What to produce: All lines below containing "Mconf" are to be listed.

Data for processing:

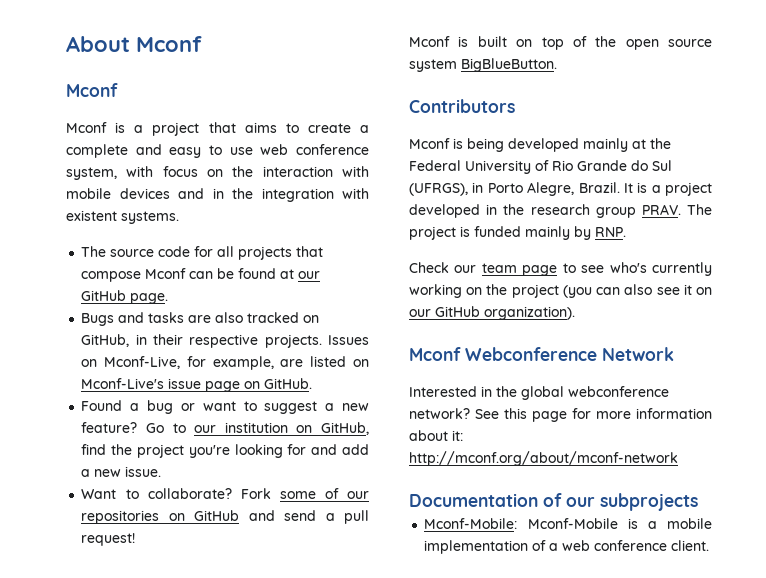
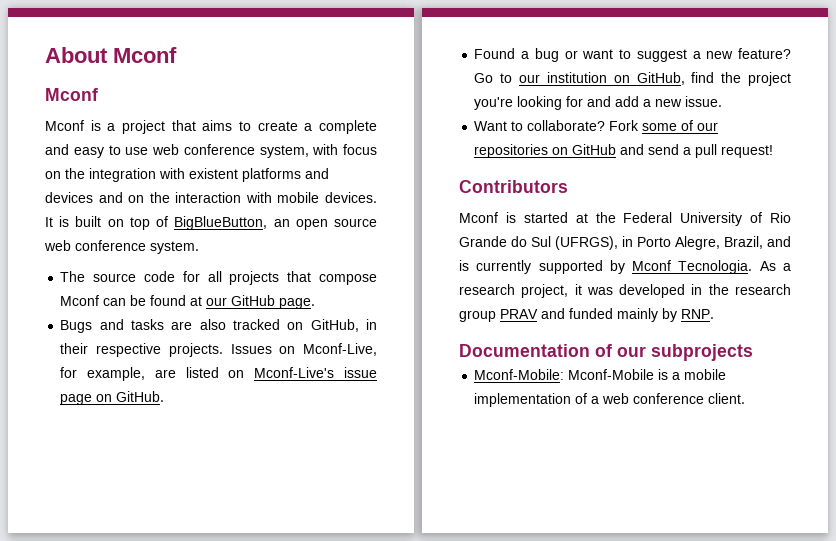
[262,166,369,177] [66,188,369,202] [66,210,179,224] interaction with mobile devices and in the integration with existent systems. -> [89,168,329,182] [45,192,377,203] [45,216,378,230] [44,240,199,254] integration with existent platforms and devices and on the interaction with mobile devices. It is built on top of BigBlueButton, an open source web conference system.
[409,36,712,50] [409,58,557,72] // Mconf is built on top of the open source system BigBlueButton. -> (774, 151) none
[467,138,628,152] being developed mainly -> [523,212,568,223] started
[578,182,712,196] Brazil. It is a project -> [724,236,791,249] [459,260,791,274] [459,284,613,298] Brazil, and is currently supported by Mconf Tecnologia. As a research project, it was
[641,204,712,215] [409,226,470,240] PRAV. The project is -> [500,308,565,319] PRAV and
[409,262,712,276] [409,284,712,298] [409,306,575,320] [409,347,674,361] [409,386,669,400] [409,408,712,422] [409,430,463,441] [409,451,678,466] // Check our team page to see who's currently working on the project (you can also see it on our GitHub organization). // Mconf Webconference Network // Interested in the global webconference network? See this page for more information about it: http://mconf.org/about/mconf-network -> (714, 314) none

--

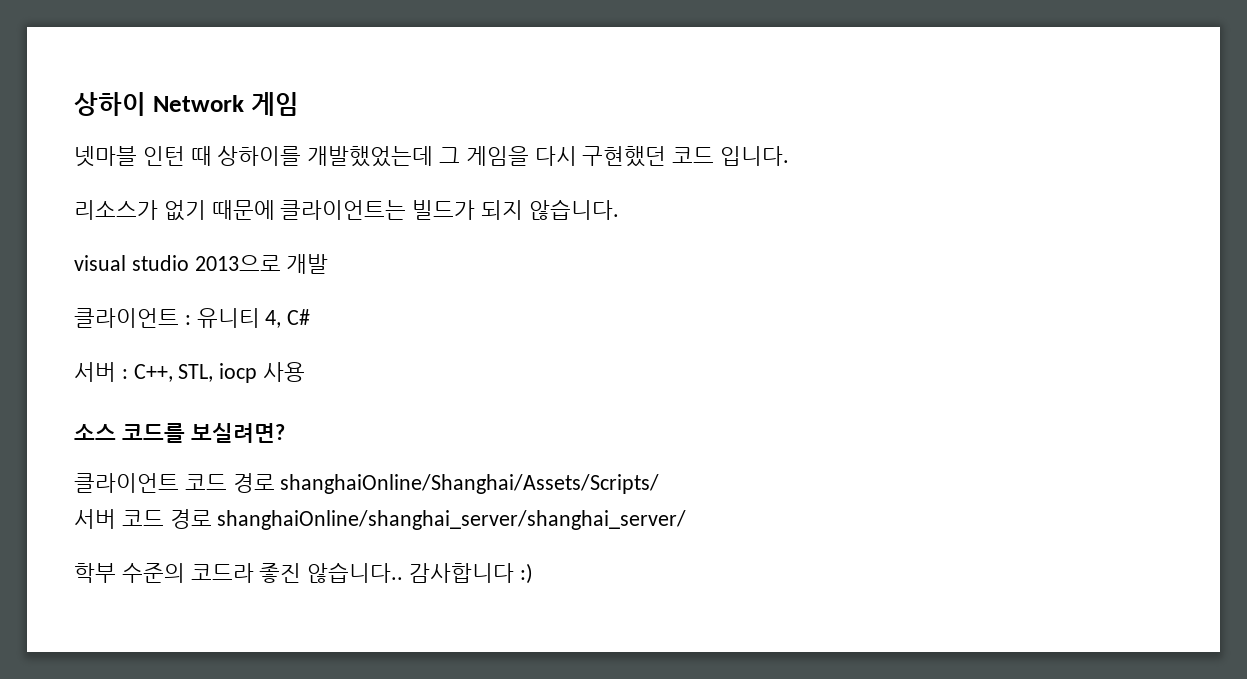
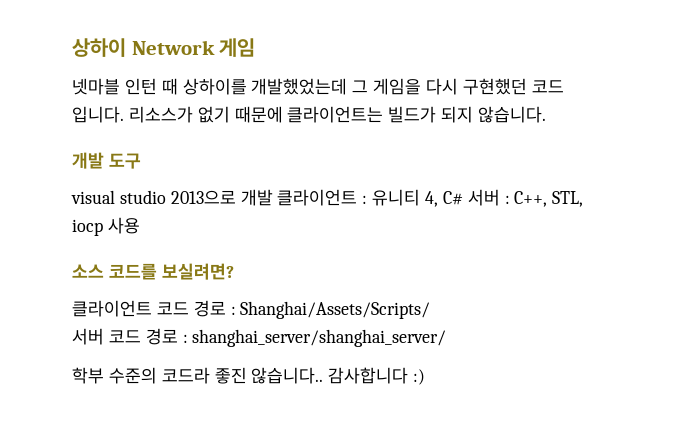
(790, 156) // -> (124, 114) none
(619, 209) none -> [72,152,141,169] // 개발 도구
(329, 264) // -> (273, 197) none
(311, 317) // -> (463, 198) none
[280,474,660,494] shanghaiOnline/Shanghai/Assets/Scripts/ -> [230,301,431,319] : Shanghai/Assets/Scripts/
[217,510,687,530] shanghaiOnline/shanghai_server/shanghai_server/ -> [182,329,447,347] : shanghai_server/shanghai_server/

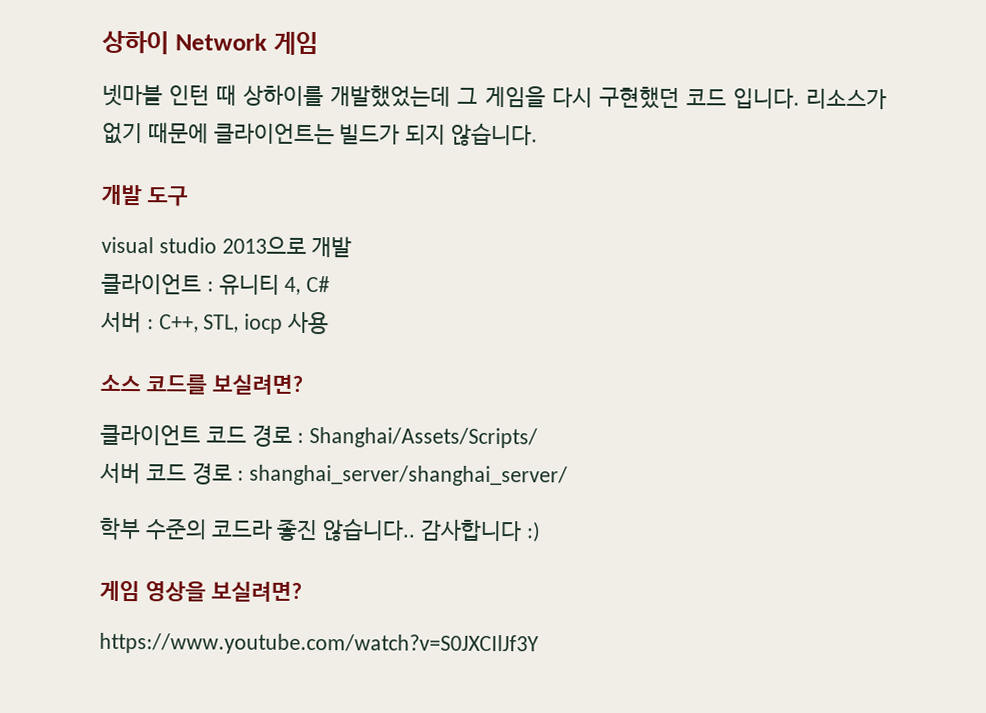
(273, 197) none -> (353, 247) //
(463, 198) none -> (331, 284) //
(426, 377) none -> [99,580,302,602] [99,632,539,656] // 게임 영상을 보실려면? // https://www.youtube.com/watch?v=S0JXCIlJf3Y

Exercise response:
[409,36,712,50] [409,58,557,72] // Mconf is built on top of the open source system BigBlueButton. -> (774, 151) none
[578,182,712,196] Brazil. It is a project -> [724,236,791,249] [459,260,791,274] [459,284,613,298] Brazil, and is currently supported by Mconf Tecnologia. As a research project, it was
[409,262,712,276] [409,284,712,298] [409,306,575,320] [409,347,674,361] [409,386,669,400] [409,408,712,422] [409,430,463,441] [409,451,678,466] // Check our team page to see who's currently working on the project (you can also see it on our GitHub organization). // Mconf Webconference Network // Interested in the global webconference network? See this page for more information about it: http://mconf.org/about/mconf-network -> (714, 314) none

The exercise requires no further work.